Essa mecânica simples, permite uma boa fluidez da sessão e conforme salientado, rolamentos de dados serão raros no decorrer do jogo. A narrativa segue sem grandes interrupções e cabe ao mestre arbitrar os resultados e interpretar.

Outro aspecto curioso em Pesadelos Terríveis diz respeito a uma construção coletiva do Mundo em que vai se passar a história. Antes de criar os personagens, os jogadores e o mestre discutem entre si que tipo de jogo querem. Decidem em conjunto onde vai se passar a história, quais serão os elementos narrativos disponíveis, os traços característicos, os traumas atuantes, os Medos Primordiais que assolam o local e qual o reflexo deles no Mundo dos Pesadelos. Também definem a interação dos personagens com o ambiente e a relação deles uns com os outros.

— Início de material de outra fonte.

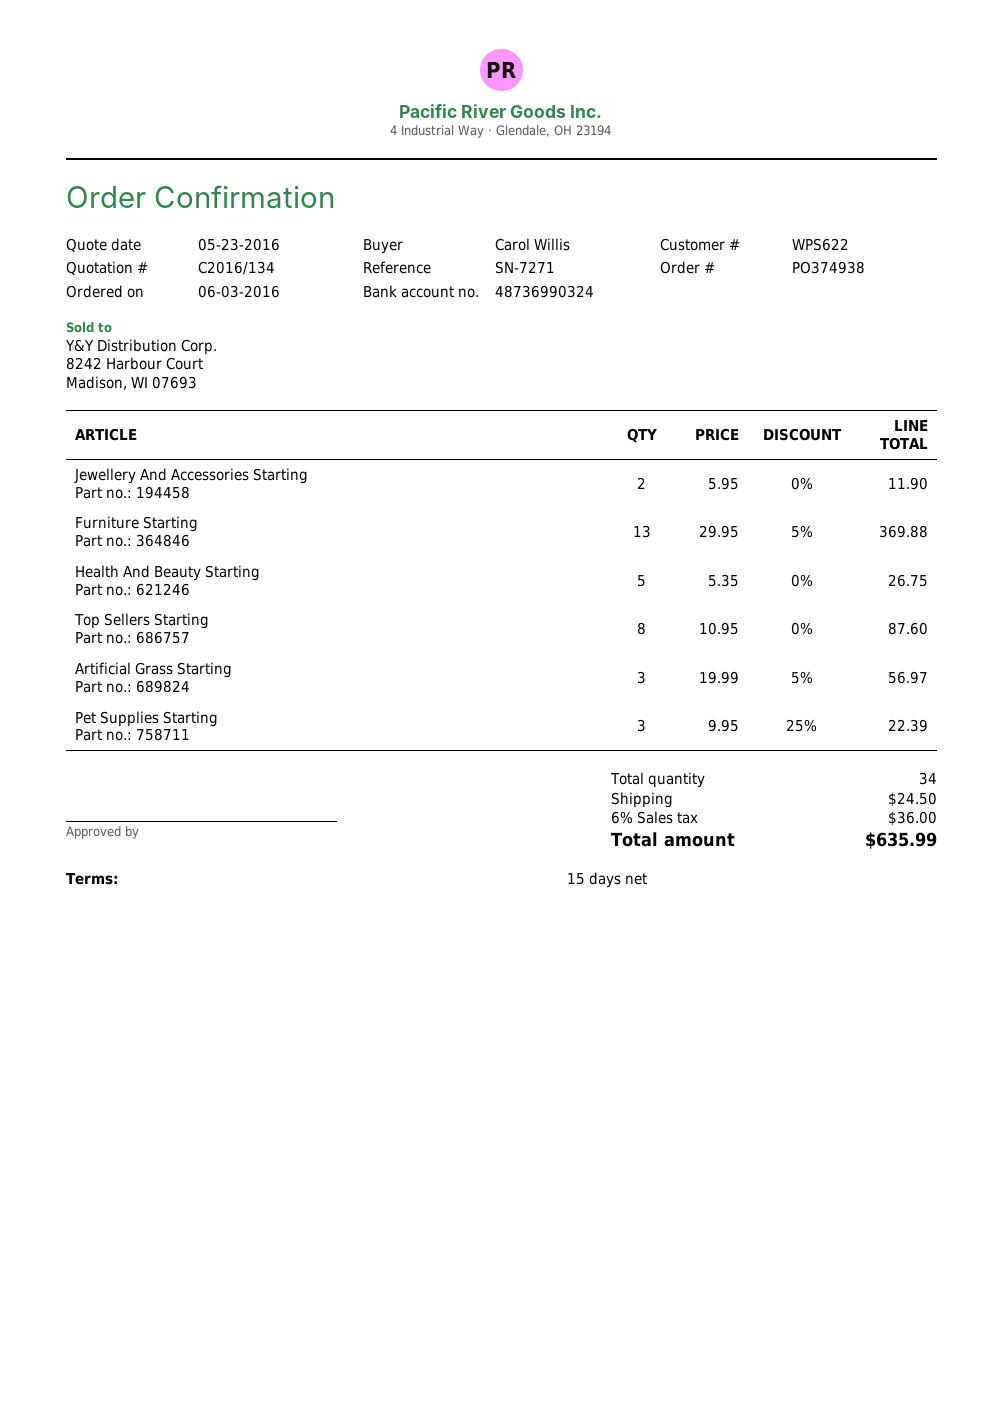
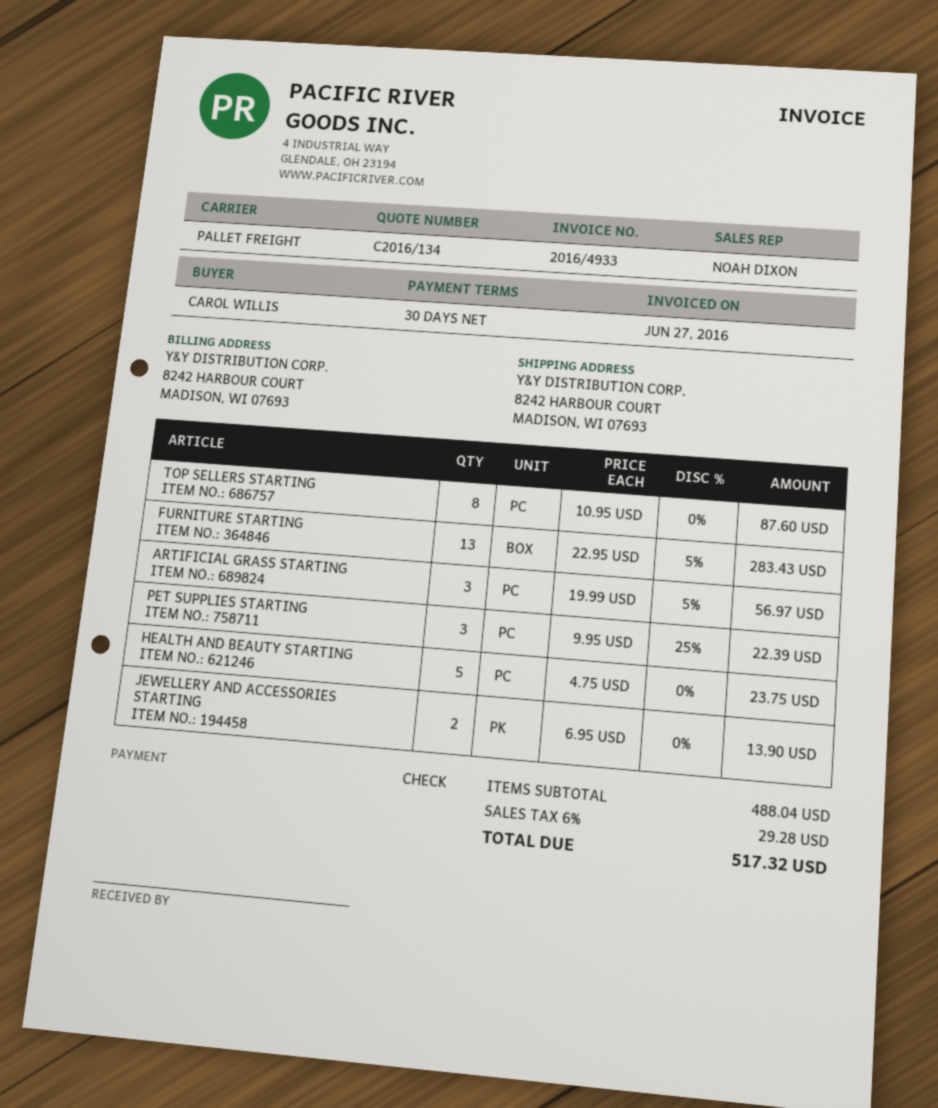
payment terms: 15 days -> 30 days
Jewellery And Accessories Starting: 2 x 5.95 = 11.90 -> 2 x 6.95 = 13.90
Furniture Starting: 13 x 29.95 - 5% = 369.88 -> 13 x 22.95 - 5% = 283.43
Health And Beauty Starting: 5 x 5.35 = 26.75 -> 5 x 4.75 = 23.75
shipping: 24.50 -> none
tax: 6% = 36.00 -> 6% = 29.28
total: 635.99 -> 517.32

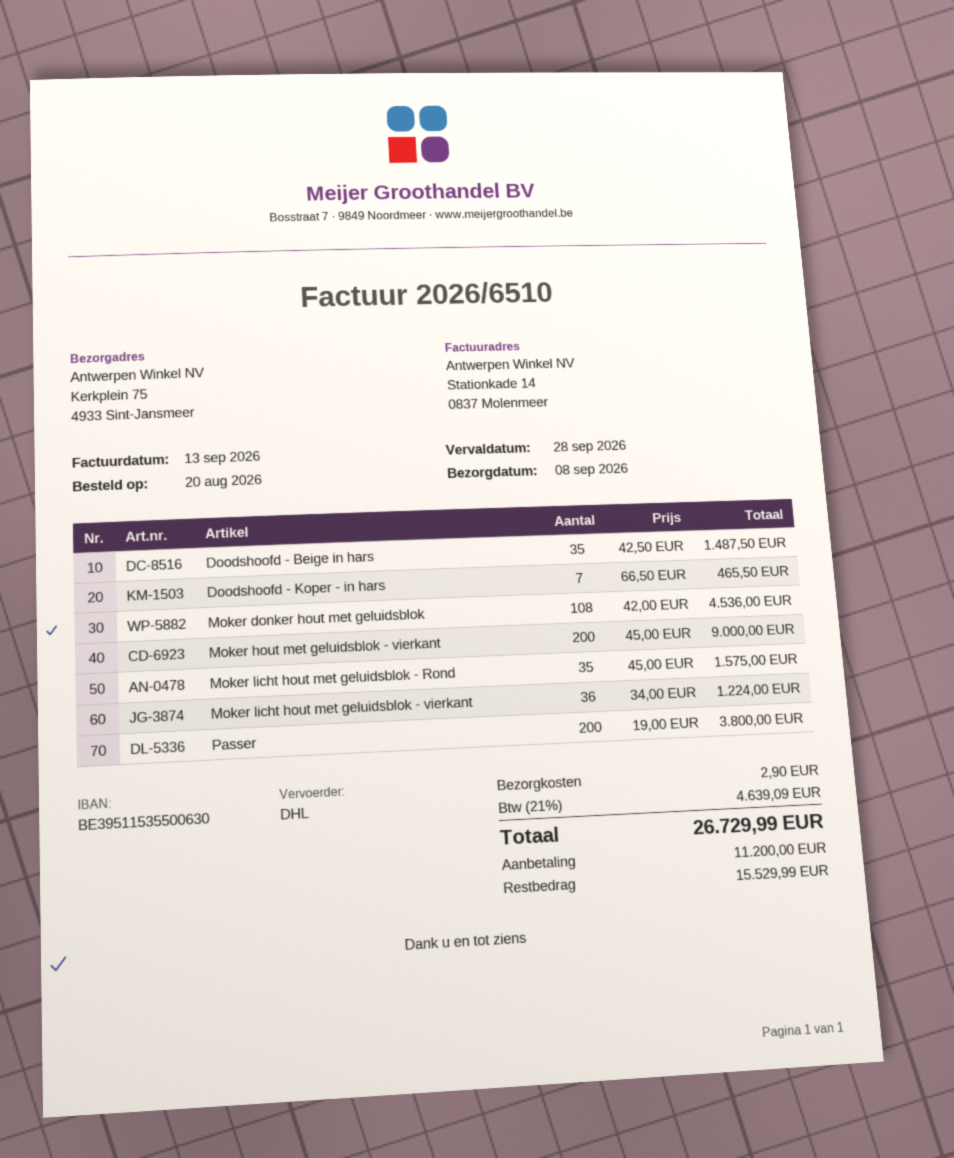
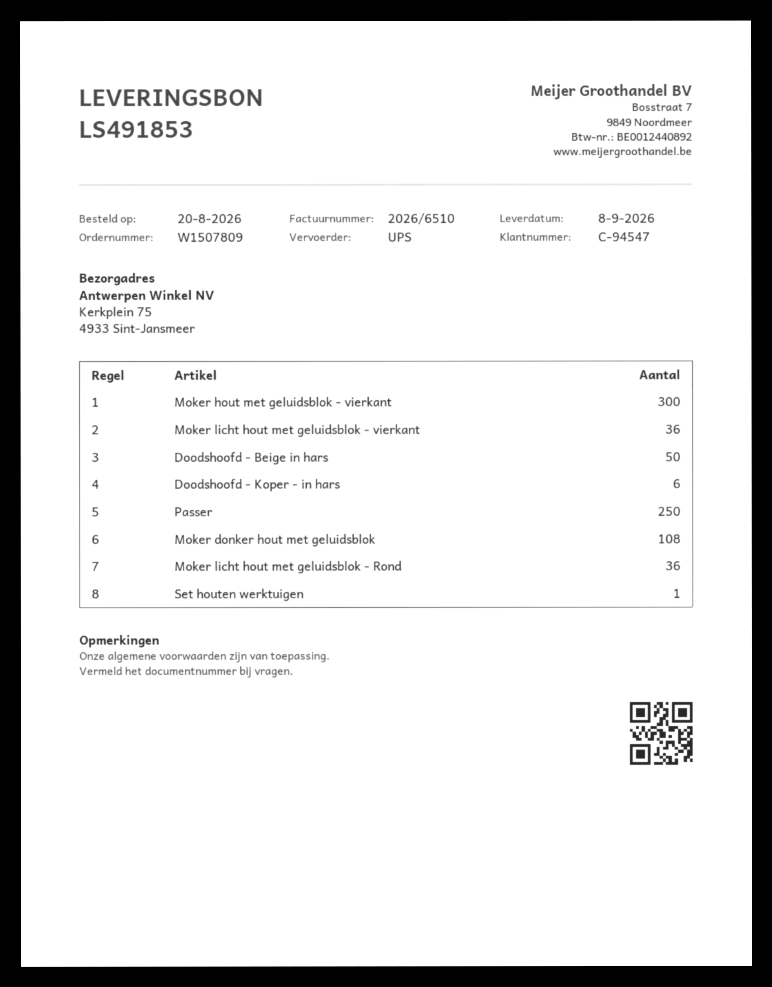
shipping method: DHL -> UPS
Doodshoofd - Beige in hars: 35 -> 50
Doodshoofd - Koper - in hars: 7 -> 6
Moker hout met geluidsblok - vierkant: 200 -> 300
Moker licht hout met geluidsblok - Rond: 35 -> 36
Passer: 200 -> 250
Set houten werktuigen: none -> 1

Com base nessa criação coletiva do ambiente, fica mais fácil para o Mestre escrever a história e permite aos jogadores participar de algo que eles desejam. Isso significa dizer que Pesadelos Terríveis é uma ambientação aberta, podendo criar uma aventura na Londres Victoriana século XIX, durante a Segunda Guerra Mundial, durante a Caça às Bruxas de Salem ou num futuro distante à bordo de uma estação espacial na órbita de outro planeta. Uma vez que todos períodos de tempo e espaço são passíveis da existência de Pesadelos e de Sonhadores, não há local ou época que não possa ser utilizada como pano de fundo para o jogo.

Pesadelos Terríveis não deixa o mestre na mão fornecendo dicas e sugestões de como trabalhar os conceitos centrais do jogo. Dois Capítulos chamam a atenção; "Arquitetura do Medo" e "Criar Contos em Pesadelos Terríveis" que fornecem um valioso suporte para o Mestre criar suas próprias histórias e incutir nelas aquela sensação claustrofóbica digna dos piores sonhos. Mais do que isso, esse excelente suporte pode ser facilmente transplantado para outras ambientações de horror focado no lado psicológico.


Fisicamente Pesadelos Terríveis é um livro bem feito de leitura rápida e gostosa com 144 páginas em preto e branco. A arte de Denis Mello, o ilustrador de Beladona é rústica, escura, incômoda, privilegiando imagens que remetem a angústia dos Sonhadores e a bizarrice dos Pesadelos e de seu Mundo distorcido. Algumas imagens parecem ser reminiscentes de Beladona, o que faz uma boa ponte entre a história que originou o universo expandido. Por sinal, o trabalho do autor tem a chancela de Ana Recalde que assina o conto inicial e final do livro.

Para os fãs de jogos com temática densa e profunda, Pesadelos Terríveis se apresenta como uma excelente opção. E não só isso, ele atesta que a produção de Jogos de RPG made in Brasil está em plena expansão com ambientações inovadoras e muito competentes que não ficam devendo nada a títulos internacionais e que merecem ser conhecidas.

PESADELOS TERRÍVEIS

Textos por Jorge Valpaços, inspirado na obra Beladona de Ana Recalde
Arte de Denis Mello
Editora Lampião e Avec
Preto e Branco, 144 páginas
http://aveceditora.com.br/


2 comentários:

  1. Grande amigo e parceiro de escrita. Jorge Valpaços é sem sombra de dúvidas uma das pessoas que mais admiro na cena nacional.